U.S. sovereign bond yields fell on Tuesday amid a slew of economic data and after another round of bond auctions, which gave prices a boost on Monday.
The Treasury Department auctioned $35 billion in 5-year notes Tuesday at a high yield of 1.67 percent.
The bid-to-cover ratio, an indicator of demand, was 2.52.
Indirect bidders, which include major central banks, were awarded 56.7 percent, below a recent average of 60 percent. Direct bidders, which includes domestic money managers, bought 10.1 percent, above a recent average of 6 percent.
"The auction was a non event and yields at or near multi year highs didn't bring out demand of substance today or yesterday for the likely reason that the path of rate hikes in 2016 is completely up in the air," Peter Boockvar, chief market analyst at The Lindsey Group, said in a note.
On the data front, the U.S. economy grew at a healthier clip in the third quarter than initially thought, growing at a 2.1 percent rate.
Consumer confidence fell in November to 90.4 — its lowest reading for the year — from 97.6. Economists expected the index to rise to 99.5.
S&P/Case-Shiller home price data showed prices rose 5.5 percent in September, more than the expected 5.2 percent increase.
Yields on 10-year Treasury notes traded around 2.235 percent on Tuesday, after closing at 2.25 percent on Monday.

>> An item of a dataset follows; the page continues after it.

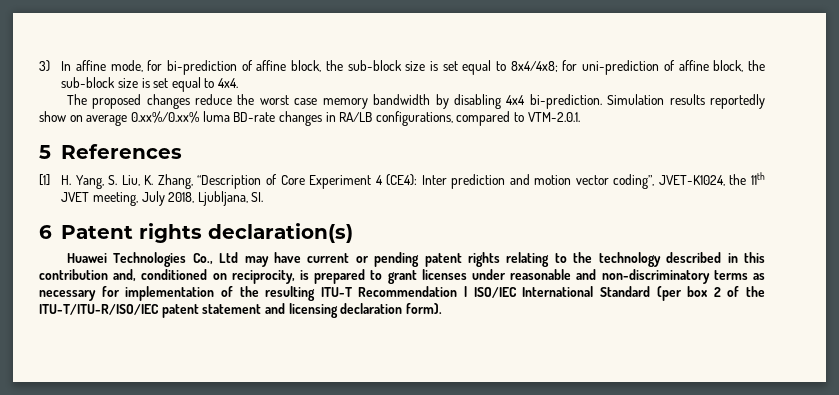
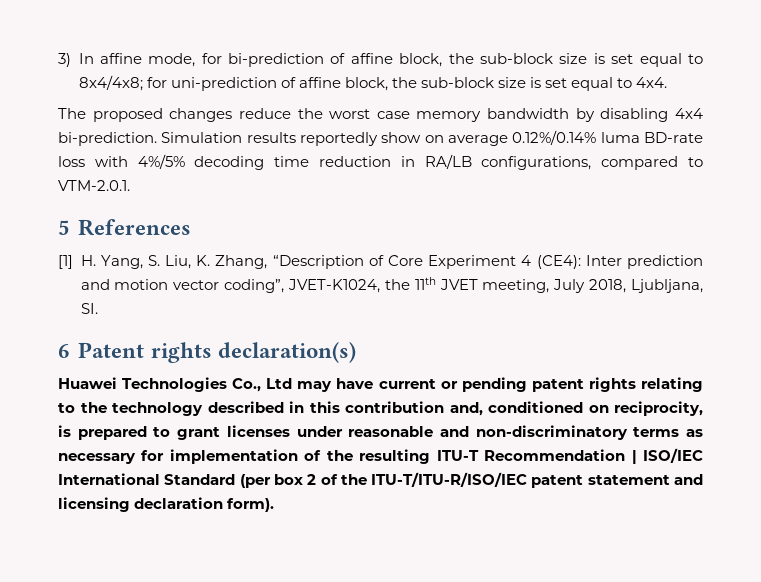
- Simulation results reportedly show on average 0.xx%/0.xx% luma BD-rate changes in RA/LB configurations, compared to VTM-2.0.1.
+ Simulation results reportedly show on average 0.12%/0.14% luma BD-rate loss with 4%/5% decoding time reduction in RA/LB configurations, compared to VTM-2.0.1.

Earlier, they hit a session low 2.2035 percent.
Meanwhile, 30-year bond yields traded around 2.9988 percent after ending at 3.007 percent in the previous session. Earlier, they traded below 3 percent and hit a session low of 2.9676 percent.
The Treasury Department is set to auction $55 billion in four-week bills, $13 billion in two-year floating rate notes and $35 billion in five-year notes Tuesday.
Treasury prices saw gains after strong bidding was seen at a $26 billion two-year debt sale on Monday.
The big number markets are waiting for is the November employment report due on December 4, after October's report of 271,000 nonfarm payrolls and a surprise pickup in wages. That report will have direct bearing on the Fed's rates decision on December 16.
"The first interest rate increase in December is becoming very likely. However, we have to differentiate between the first announcement of an interest rate increase and the start of the tightening cycle. I'd argue that we're actually already some way into this tightening cycle, which started at the tapering announcement in 2013," said Enzo Puntillo, head of fixed income at asset manager, GAM in Zurich.
Meanwhile, the markets are slowing down and preparing for holiday mode, with trading closed Thursday for the Thanksgiving holiday.
Oil price fluctuations will remain in focus Tuesday, after sharp moves were seen on Monday following comments from oil cartel OPEC's largest producing Saudi Arabia pledged to work towards oil price stability, sending prices up from session lows.
The U.S. dollar index briefly hit 100 for the first time since March on Monday and continued to hold higher against major world currencies.